- _EXERCISE PROMPT_
Each line below from the one containing "delivery date: 2016-11-02 -> 2016-10-12" through the one containing "total: 951.17 -> 1038.94" should be output exactly as it stands, and no other line should appear.

[Entries taken from a collection]
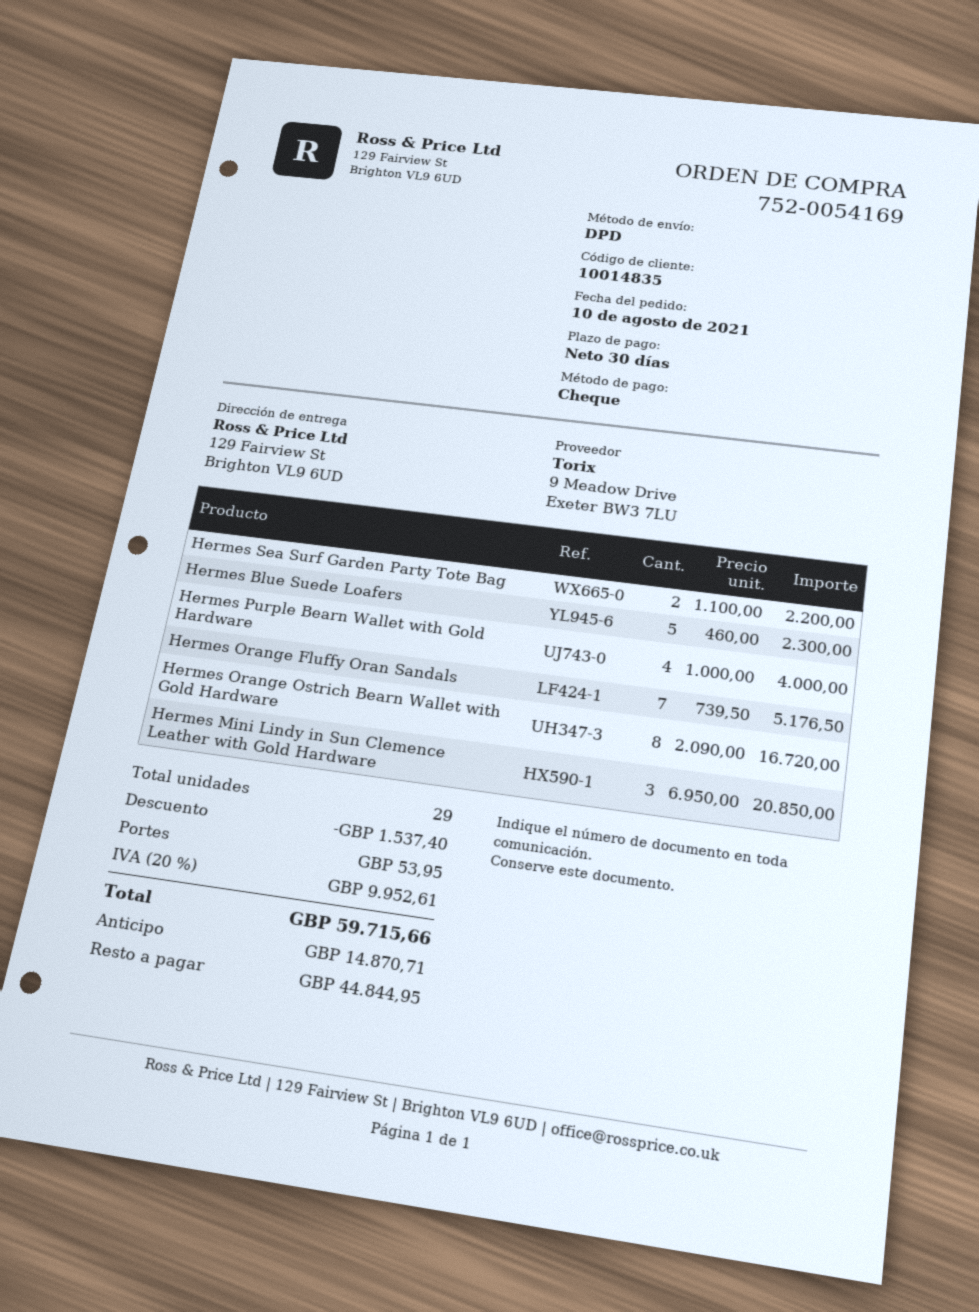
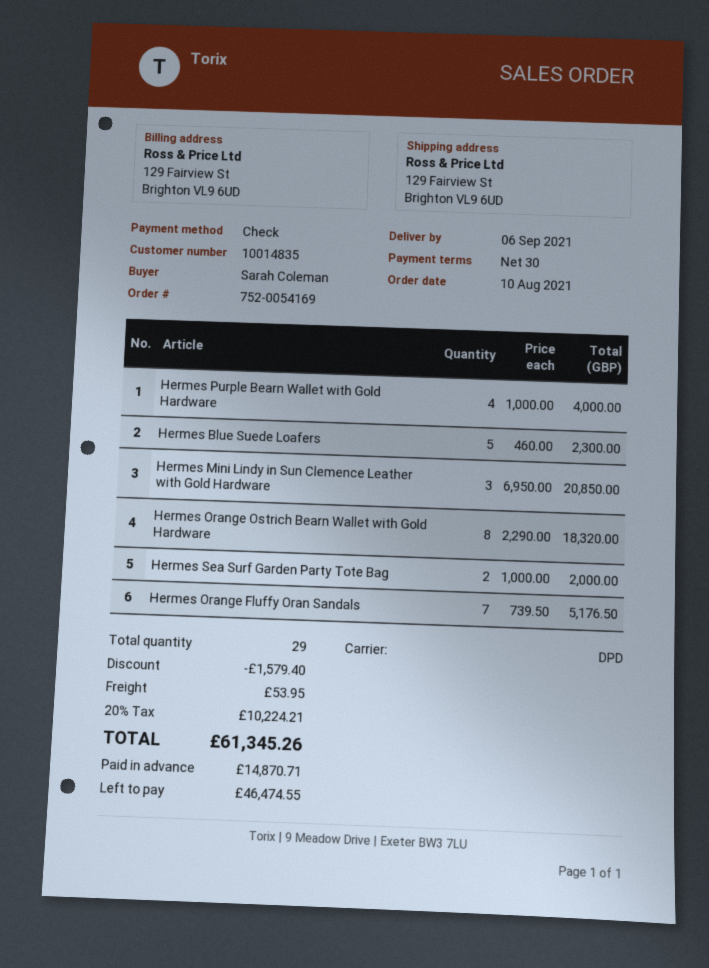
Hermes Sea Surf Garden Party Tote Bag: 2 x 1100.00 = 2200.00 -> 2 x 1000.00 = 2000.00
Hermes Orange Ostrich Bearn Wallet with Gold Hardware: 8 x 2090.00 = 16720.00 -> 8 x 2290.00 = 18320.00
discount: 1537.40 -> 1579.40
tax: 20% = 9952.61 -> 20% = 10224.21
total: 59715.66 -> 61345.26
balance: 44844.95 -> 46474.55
--
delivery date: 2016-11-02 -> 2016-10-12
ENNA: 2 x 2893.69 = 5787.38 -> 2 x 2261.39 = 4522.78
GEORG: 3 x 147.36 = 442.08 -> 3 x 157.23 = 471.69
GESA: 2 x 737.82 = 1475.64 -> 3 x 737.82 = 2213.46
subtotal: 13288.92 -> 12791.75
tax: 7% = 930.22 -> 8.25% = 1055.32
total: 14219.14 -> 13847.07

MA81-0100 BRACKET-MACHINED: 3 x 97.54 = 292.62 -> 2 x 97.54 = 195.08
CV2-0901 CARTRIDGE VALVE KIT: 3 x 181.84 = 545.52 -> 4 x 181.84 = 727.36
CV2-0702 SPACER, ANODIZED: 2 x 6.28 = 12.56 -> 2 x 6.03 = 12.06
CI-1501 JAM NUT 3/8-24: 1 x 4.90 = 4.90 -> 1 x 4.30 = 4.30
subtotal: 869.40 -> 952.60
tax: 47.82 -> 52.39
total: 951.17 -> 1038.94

- _ANSWER TO THIS PROBLEM_
delivery date: 2016-11-02 -> 2016-10-12
ENNA: 2 x 2893.69 = 5787.38 -> 2 x 2261.39 = 4522.78
GEORG: 3 x 147.36 = 442.08 -> 3 x 157.23 = 471.69
GESA: 2 x 737.82 = 1475.64 -> 3 x 737.82 = 2213.46
subtotal: 13288.92 -> 12791.75
tax: 7% = 930.22 -> 8.25% = 1055.32
total: 14219.14 -> 13847.07

MA81-0100 BRACKET-MACHINED: 3 x 97.54 = 292.62 -> 2 x 97.54 = 195.08
CV2-0901 CARTRIDGE VALVE KIT: 3 x 181.84 = 545.52 -> 4 x 181.84 = 727.36
CV2-0702 SPACER, ANODIZED: 2 x 6.28 = 12.56 -> 2 x 6.03 = 12.06
CI-1501 JAM NUT 3/8-24: 1 x 4.90 = 4.90 -> 1 x 4.30 = 4.30
subtotal: 869.40 -> 952.60
tax: 47.82 -> 52.39
total: 951.17 -> 1038.94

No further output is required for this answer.